Babubhai Vaghela, former senior manager at IOC, says general statutory rule allowing the executive to approve mergers of government entities goes against fundamental principle of separation of powers
The proposed merger of Maharashtra Elektrosmelt (MEL) with Steel Authority of India (SAIL) is illegal and must be cancelled, according to renowned RTI activist Babubhai Vaghela.
Mr Vaghela, who was senior manager of Indian Oil Corporation (IOC) in Ahmedabad, has asked the Union government to cancel the merger, citing several judicial precedents. He has alleged that the general statutory rule (GSR) 238, of 2nd February 1978, that allows the executive to approve mergers, goes against the principle of the separation of powers.
On a similar issue on Tuesday, the Madras High Court upheld the principle of separation of power and granted an interim stay on a provision in the National Green Tribunal Act for appointment of some officials. Ruling on a PIL, a division bench said that allowing executives to play a judicial role exceeding their powers, would be contrary to the spirit of the Constitution, was against the principle of separation of powers and would nullify the purpose of fair administration of justice.
The general statutory rule 238 was issued by the government of India about a year ago in the case of the merger of IOC subsidiary Bongaigaon Refinery & Petrochemicals (BRPL) with its parent company. The rule empowers the Ministry of Corporate Affairs (MCA) to hear and approve mergers of government entities under sections 391-394 of the Companies Act 1956.

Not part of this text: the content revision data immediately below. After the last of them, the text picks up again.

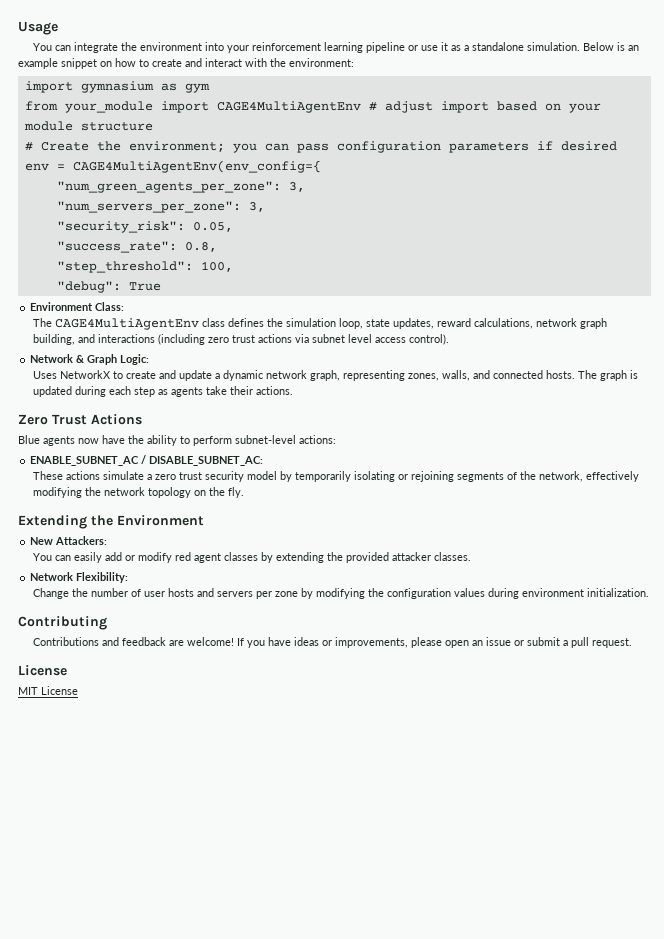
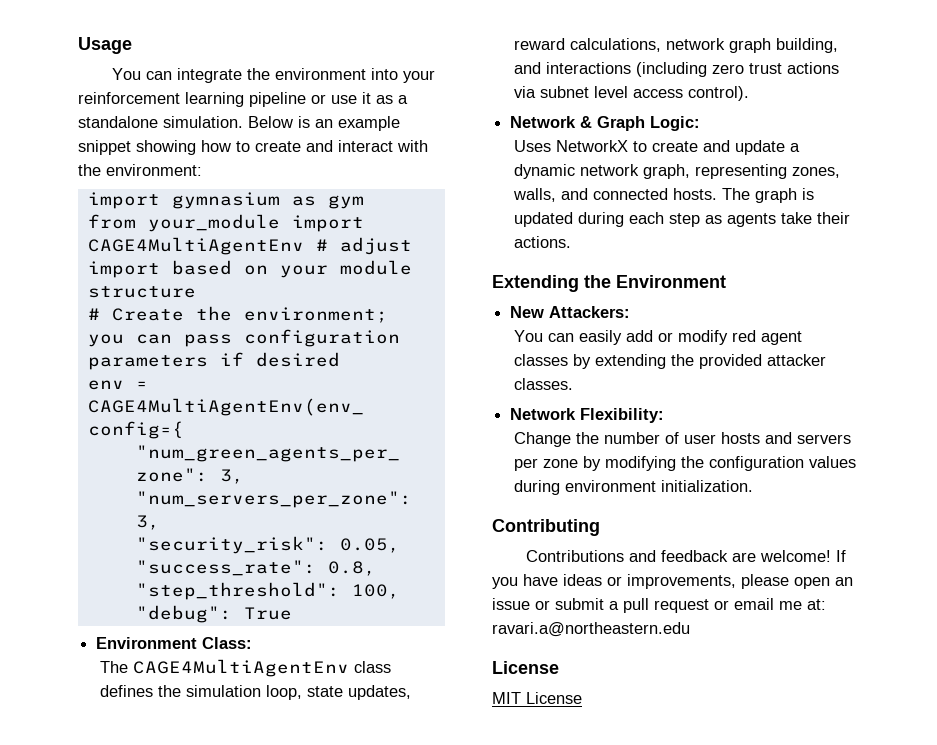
- Below is an example snippet on how to create and interact with the environment:
+ Below is an example snippet showing how to create and interact with the environment:
- Zero Trust Actions
- Blue agents now have the ability to perform subnet-level actions:
- ENABLE_SUBNET_AC / DISABLE_SUBNET_AC:
- These actions simulate a zero trust security model by temporarily isolating or rejoining segments of the network, effectively modifying the network topology on the fly.
- If you have ideas or improvements, please open an issue or submit a pull request.
+ If you have ideas or improvements, please open an issue or submit a pull request or email me at: ravari.a@northeastern.edu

The case of the merger of Maharashtra Elektrosmelt with SAIL is to be heard before the Ministry of Corporate Affairs on 8th March.
Mr Vaghela said, "GSR 238 is against the constitutional scheme of separation of powers and has been legally challenged. Even a senior advocate of M/s Amarchand Mangaldas, representing IOC and BRPL was convinced about it, during the hearing of the IOC-BRPL merger petition by Jitesh Khosla, then joint secretary of MCA." Mr Vaghela, who was an objector in the hearing, had requested Mr Khosla to refer the jurisdiction issue for legal scrutiny.
Mr Vaghela also claims that SAIL did not send any notification to its shareholders about the annual general meeting where the decision on the merger was taken. Thus, the decision taken should be declared null and void. He has also requested the Vigilance Commission to investigate why shareholders do not receive requisite notifications. Many PSUs, including Oil and Natural Gas Corporation, he says, do not communicate matters to their shareholders.
Replying to his objection, Anirudh Das, advocate representing SAIL, said that since Mr Vaghela neither attended the meeting, nor voted on the proposal, his objection to the decision was not valid. Mr Das has also claimed that the required communication was sent by Speed Post and that the company has the receipt of the delivery by post.
Mr Vaghela, however, dismissed the argument by the advocate saying, "I did not receive the communication to attend the shareholders meeting, said to have been called by the MCA and, therefore, the question of my attending or not attending, and voting or not voting, does not arise. Papers said to have been despatched on 22nd February 2011 have, till the time of writing (this message), are not received. Knowing the extent of corruption prevalent in the government, tall claims of transferor or transferee company; Ministry of Steel or PMO cannot be taken at face value."
The Maharashtra Elektrosmelt share last traded on 17th February 2011 at a price of Rs298, marginally up from its 52-week low of Rs270 a couple of days earlier. SAIL closed 0.82% lower at Rs157.40 on the Bombay Stock Exchange today, while the benchmark Sensex closed 0.23% up at 18,489 points after a volatile trading session.